__TASK DESCRIPTION__.
Although the data holds pictures, return only the lines from the one containing "[873,403,960,421] however -> (579, 478) none" to the end, exactly, and without them.

__DATA FOR ANALYSIS__.

BEGIN

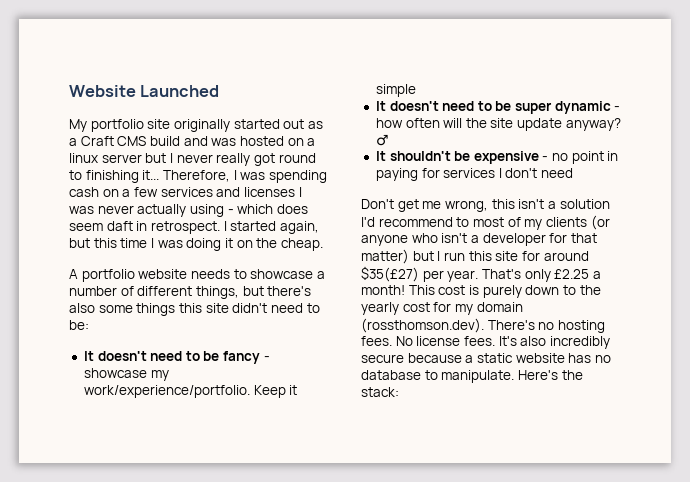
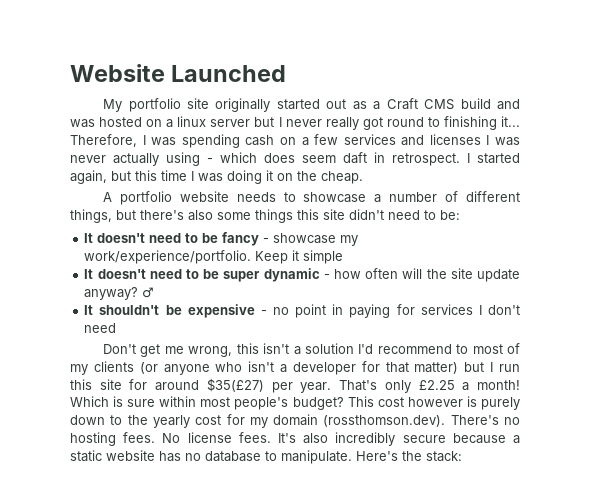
(405, 290) none -> [70,396,344,410] Which is sure within most people's budget?
(466, 290) none -> [407,397,463,407] however

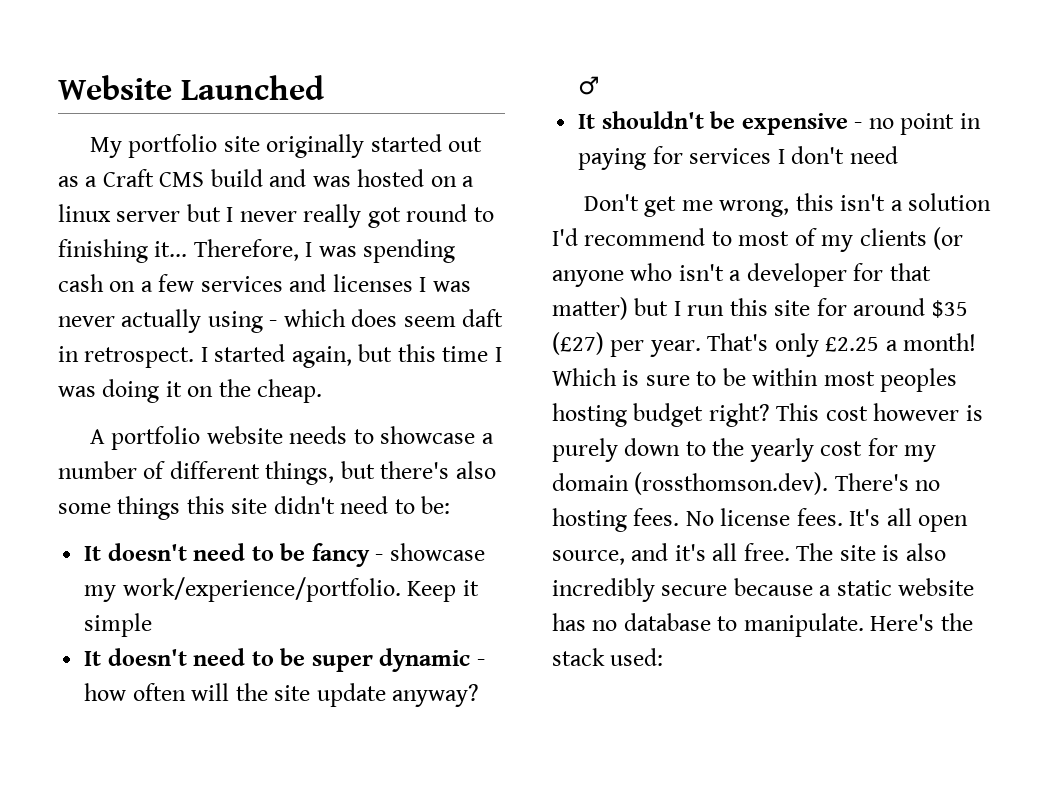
[206,378,264,392] $35(£27) -> [931,300,968,318] [552,332,604,355] $35 (£27)
[159,396,344,410] within most people's budget? -> [696,368,958,392] [552,403,770,427] to be within most peoples hosting budget right?
(296, 438) none -> [886,508,969,532] [552,543,900,565] all open source, and it's all free. The site is
[426,451,462,462] stack: -> [552,648,664,666] stack used:

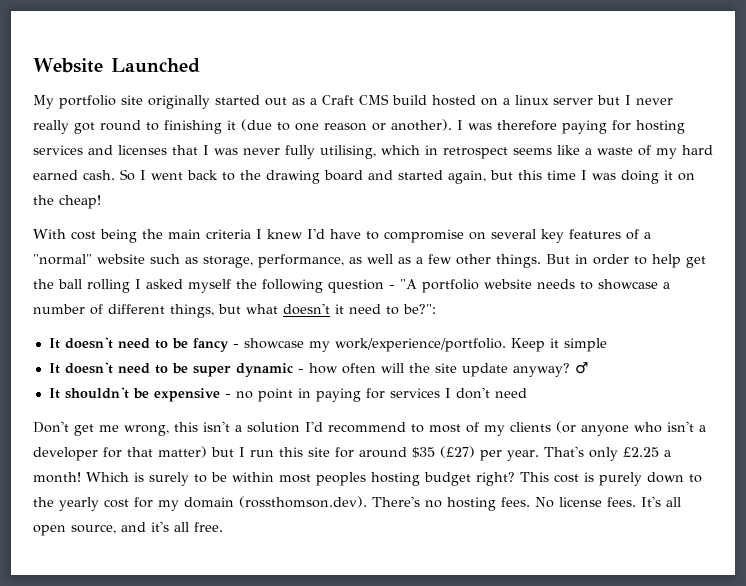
[269,169,351,187] and was -> (427, 100) none
[154,239,456,263] [58,274,195,292] it... Therefore, I was spending cash on a few -> [227,119,685,134] it (due to one reason or another). I was therefore paying for hosting
(413, 283) none -> [172,145,198,155] that
[121,309,504,333] [58,346,208,368] actually using - which does seem daft in retrospect. I -> [285,145,713,159] [33,169,393,184] fully utilising, which in retrospect seems like a waste of my hard earned cash. So I went back to the drawing board and
[257,379,323,403] [89,429,105,444] cheap. // A -> [59,195,101,209] [33,228,651,243] [33,254,706,268] [33,279,417,293] cheap! // With cost being the main criteria I knew I'd have to compromise on several key features of a "normal" website such as storage, performance, as well as a few other things. But in order to help get the ball rolling I asked myself the following question - "A
[380,461,496,479] [58,496,451,520] there's also some things this site didn't need to be: -> [246,303,436,315] what doesn't it need to be?":
[645,375,690,386] sure -> [149,472,189,486] surely
[873,403,960,421] however -> (579, 478) none
[796,543,946,561] [552,578,975,602] [552,613,973,637] [552,648,664,666] The site is also incredibly secure because a static website has no database to manipulate. Here's the stack used: -> (223, 527) none

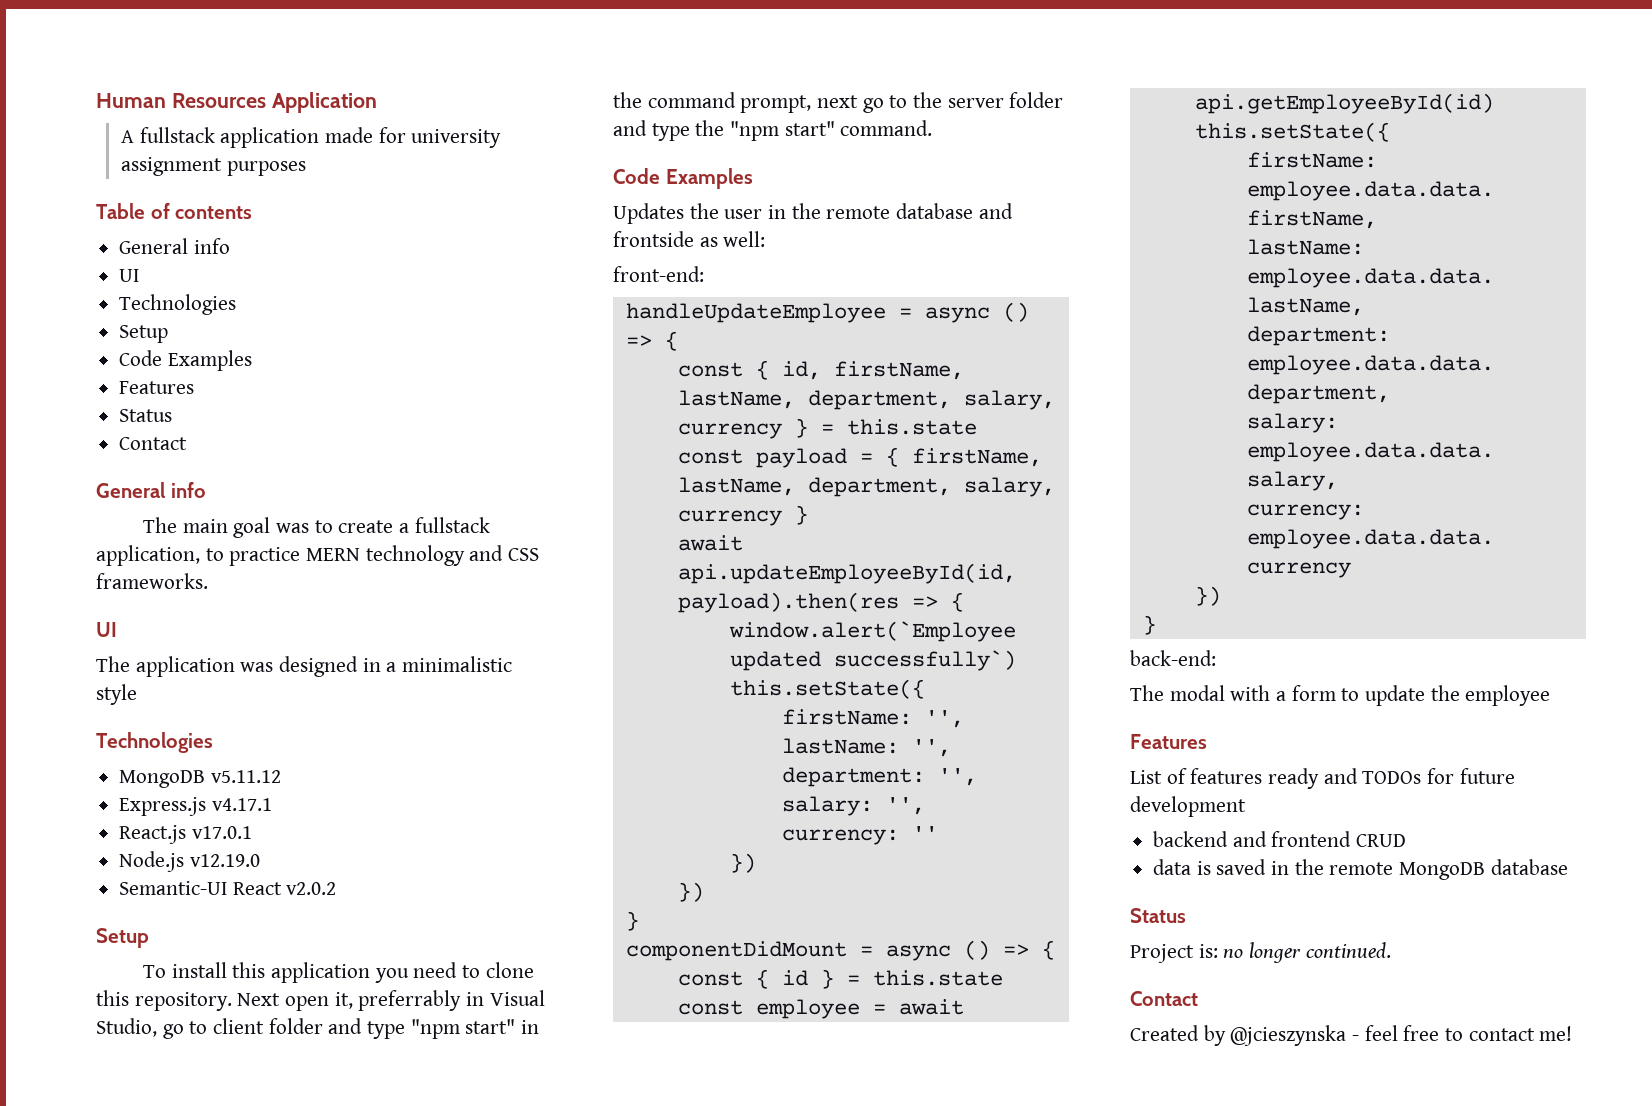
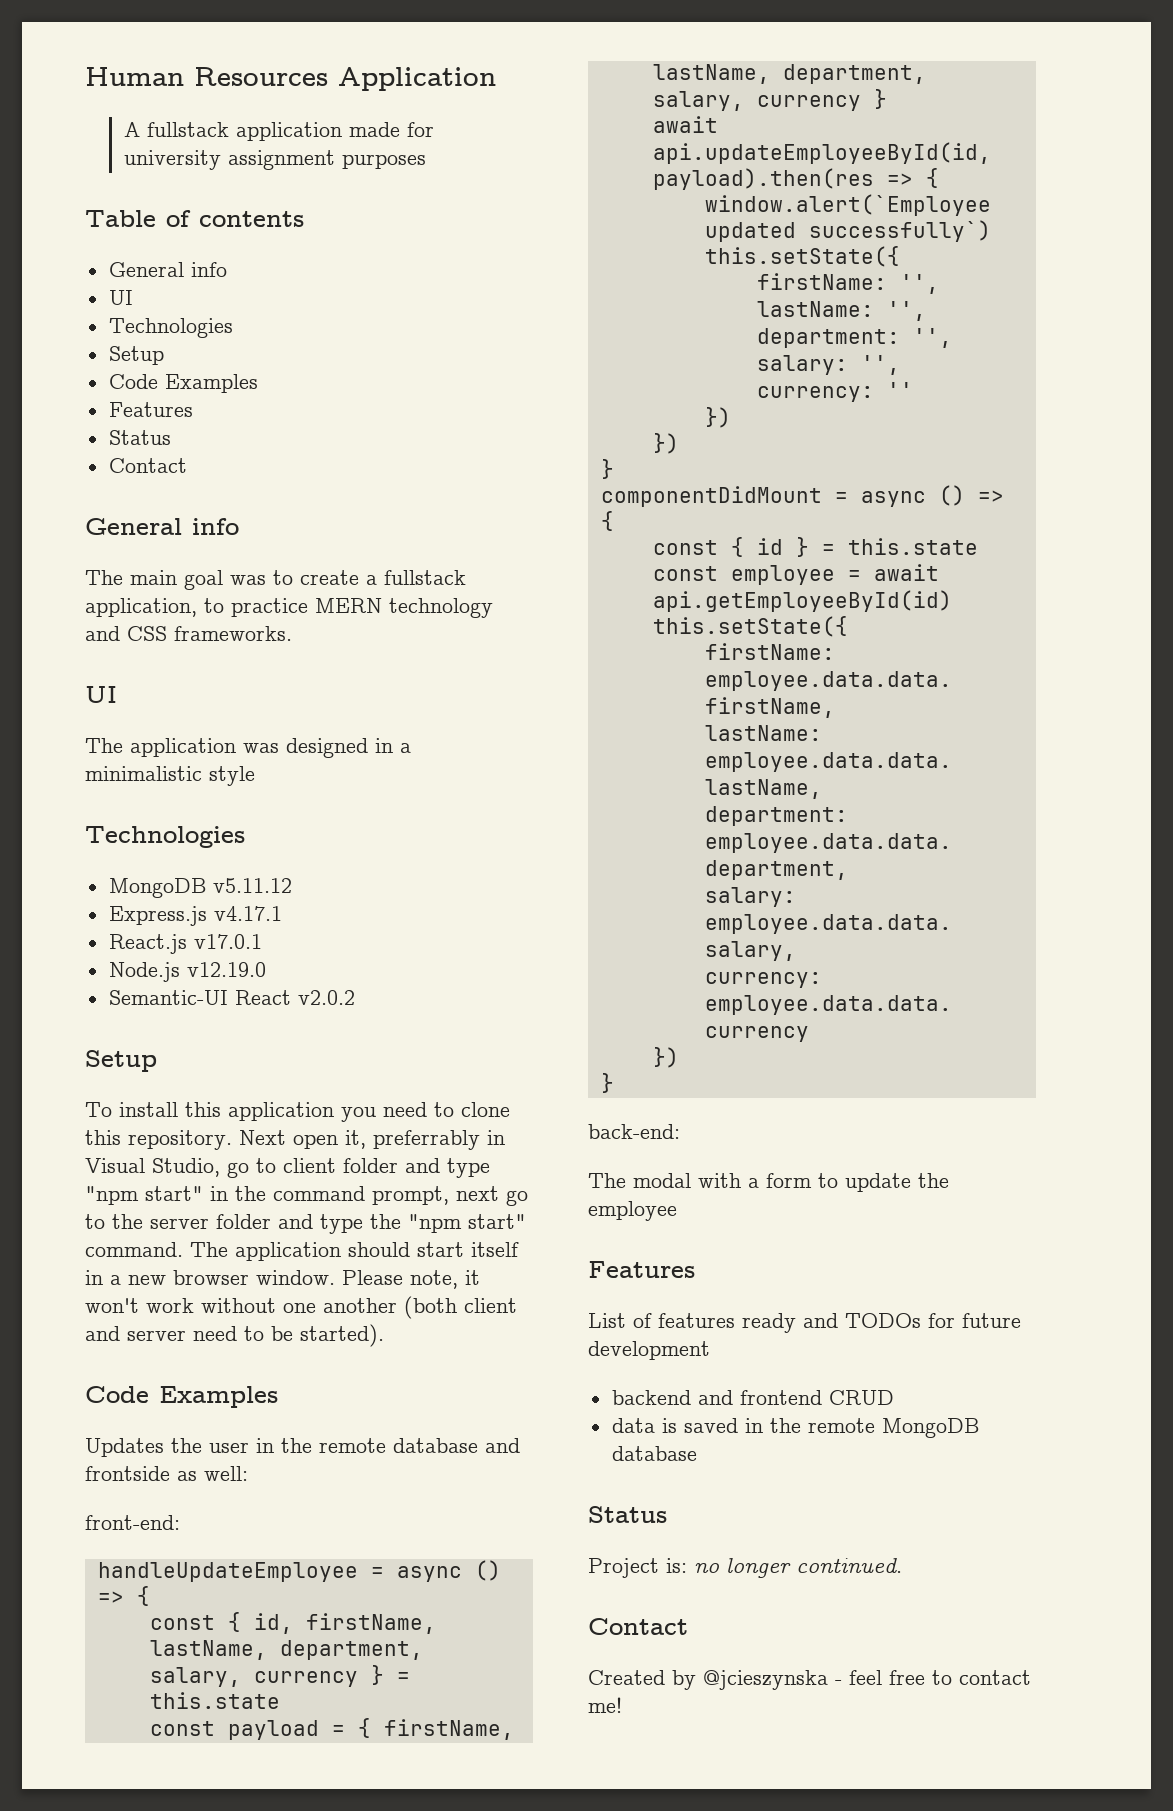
(933, 128) none -> [190,1242,519,1261] [85,1270,480,1289] [85,1296,517,1319] [85,1324,384,1347] The application should start itself in a new browser window. Please note, it won't work without one another (both client and server need to be started).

END

__TASK OUTPUT__.
[873,403,960,421] however -> (579, 478) none
[796,543,946,561] [552,578,975,602] [552,613,973,637] [552,648,664,666] The site is also incredibly secure because a static website has no database to manipulate. Here's the stack used: -> (223, 527) none

(933, 128) none -> [190,1242,519,1261] [85,1270,480,1289] [85,1296,517,1319] [85,1324,384,1347] The application should start itself in a new browser window. Please note, it won't work without one another (both client and server need to be started).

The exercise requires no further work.